À propos de cette édition

Éditeur
Boréal
Genre
Fantastique
Longueur
Novelette
Paru dans
Le Grand Respir
Pagination
169-197
Lieu
Montréal
Année de parution
1999
Support
Papier

Résumé/Sommaire

L’alarme du système de détection retentit chaque fois qu’un étudiant, toujours le même, sort d’une bibliothèque. Le phénomène se produit même s’il ne transporte aucun livre sur lui. L’angoisse devient intenable. Pourquoi lui seul est-il victime de ce dérèglement ? Le jeune homme se rend à Paris pour y poursuivre ses recherches sur Maupassant. Après une longue journée de travail à la bibliothèque nationale, l’étudiant, affamé mais surtout excité par ses découvertes, est intercepté à sa sortie : l’alarme a résonné. Les policiers se jettent sur lui. Un inconnu s’interpose et le sort de l’impasse. Il l’invite même à dîner. Intrigué par son sauveur, qui ressemble étrangement à Maupassant, l’étudiant accepte l’invitation. Et les mets et les alcools de défiler… La conversation s’engage autour de Maupassant… qui répond évasivement aux questions du jeune homme. Les deux compagnons quittent enfin le café, plus que repus. L’étudiant, pris d’un malaise, s’arrête pour vomir tout son soûl. Maupassant en profite pour s’éclipser.

Commentaires

Alain Roy prend plaisir à voyager dans l’univers de Maupassant, à évoquer certains traits de l’écrivain (sa force physique, son penchant pour les plaisirs de la table et de la chair, son humour, sa maladie, sa folie…) et certains lieux de l’époque.
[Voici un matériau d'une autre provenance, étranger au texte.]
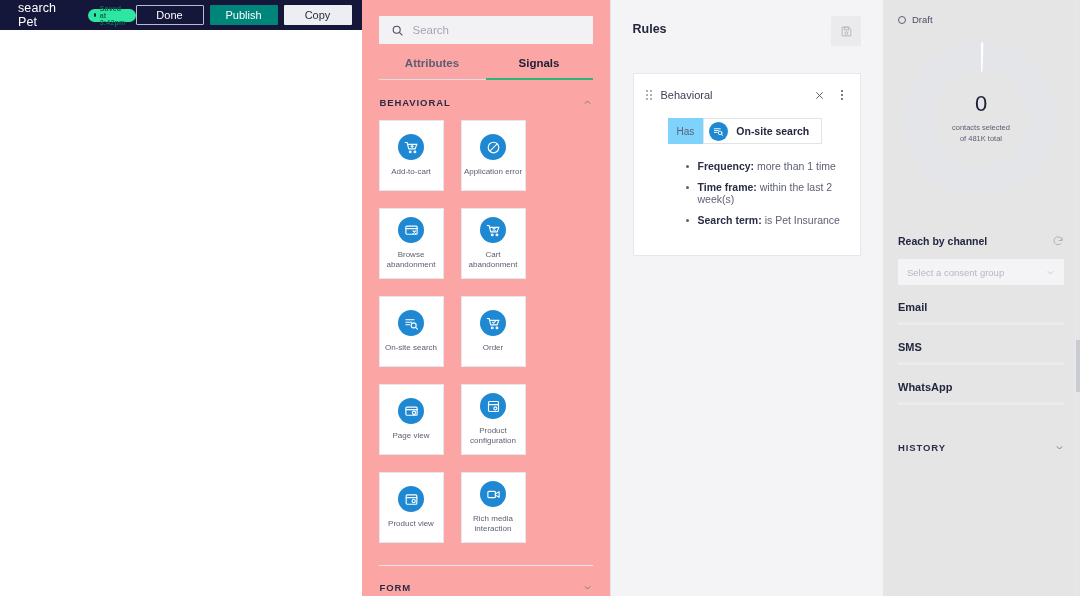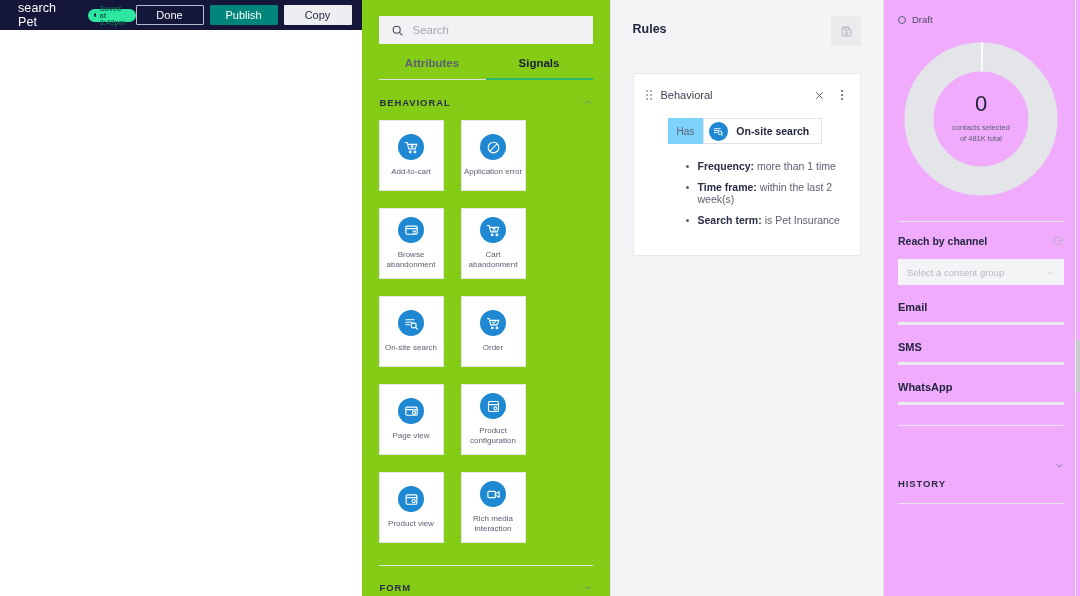--- a/index.html
+++ b/index.html
@@ -45,21 +45,21 @@
   .btn-done { background: #14173a; color: #ffffff; border-color: #b9bcd0; }
   .btn-publish { background: #00857a; color: #ffffff; }
   .btn-copy { background: #eceef2; color: #2a2d45; }
 
   
   .body { flex: 1; display: flex; min-height: 0; }
 
   
   .left {
     width: 249px; flex: 0 0 249px;
-    background: #84cc16;
+    background: #fca5a5;
     border-right: 1px solid #e3e4e8;
     padding: 16px 17px 0 17px;
     overflow: hidden;
     position: relative;
   }
   .search-box {
     height: 28px; background: #f2f2f4;
     display: flex; align-items: center; gap: 9px;
     padding: 0 12px;
   }
@@ -167,21 +167,21 @@
   .signal-chip-label { font-size: 10.5px; color: #23263f; font-weight: bold; }
 
   .rule-list { margin: 16px 0 0 40px; }
   .rule-item { display: flex; align-items: flex-start; gap: 9px; margin-bottom: 9px; font-size: 10.5px; color: #5d6074; }
   .bullet { width: 3px; height: 3px; border-radius: 50%; background: #5d6074; margin-top: 5px; flex: 0 0 3px; }
   .rule-key { color: #2a2d45; font-weight: bold; }
 
   
   .right {
     width: 196px; flex: 0 0 196px;
-    background: #f0abfc;
+    background: #e5e5e5;
     padding: 14px 16px 0 14px;
     overflow: hidden; position: relative;
   }
   .draft-row { display: flex; align-items: center; gap: 6px; }
   .draft-ring { width: 8px; height: 8px; border-radius: 50%; border: 1px solid #5d6074; }
   .draft-text { font-size: 9.5px; color: #4a4d63; }
 
   .donut-wrap { display: flex; justify-content: center; margin-top: 14px; }
   .donut { position: relative; width: 160px; height: 160px; }
   .donut svg { width: 160px; height: 160px; transform: rotate(-90deg); }
@@ -210,21 +210,21 @@
   .channel { margin-top: 16px; }
   .channel-name { font-size: 11px; color: #23263f; font-weight: bold; }
   .channel-bar { margin-top: 9px; height: 3px; background: #eaebee; width: 100%; }
 
   .history-sep { height: 1px; background: #e6e7ec; margin-top: 20px; }
   .history-row {
     display: flex; align-items: center; justify-content: space-between;
     padding: 16px 0 14px 0; border-bottom: 1px solid #e6e7ec;
     cursor: pointer;
   }
-  .history-title { font-size: 9.5px; font-weight: bold; letter-spacing: .9px; color: #2a2d45; margin-top: 36px; }
+  .history-title { font-size: 9.5px; font-weight: bold; letter-spacing: .9px; color: #2a2d45; }
 
   .edge-scroll {
     position: absolute; right: 0; top: 0; width: 5px; height: 100%;
     border-left: 1px solid #e8e9ed;
   }
   .edge-thumb {
     position: absolute; right: 0; top: 340px; width: 4px; height: 52px;
     background: #c9cbd3;
   }
 </style>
L’intertextualité se manifeste dans le style (souci du détail à la manière des réalistes, ironie subtile, façon de conduire le récit) et par des allusions plus ou moins directes à l’œuvre de Maupassant qui, on le sait, excellait dans la nouvelle.

Alain Roy campe un intellectuel en pleine crise « doctorale ». Sa recherche sur Maupassant n’est-elle pas vaine ? Quelle piste privilégier ? La fécondité de l’auteur du XIXe siècle est telle qu’elle en donne le vertige, ou plutôt des nausées. L’aventure semble sans issue pour l’étudiant qui perd progressivement prise sur la réalité. L’intervention de l’inexplicable survient donc au moment où le thésard, en milieu de parcours, se trouve affaibli, émotivement et physiquement. L’alarme qui tinte sans raison à la sortie des bibliothèques traduit en fait l’état d’âme du pauvre chercheur : son sentiment d’inutilité et d’impuissance est tel qu’il dégénère en culpabilité. Mais ce n’est là que le prélude, la mise en atmosphère qui n’est pas sans rappeler le dérèglement psychologique du personnage du Horla (cette conscience aiguë qu’il avait de glisser vers la folie).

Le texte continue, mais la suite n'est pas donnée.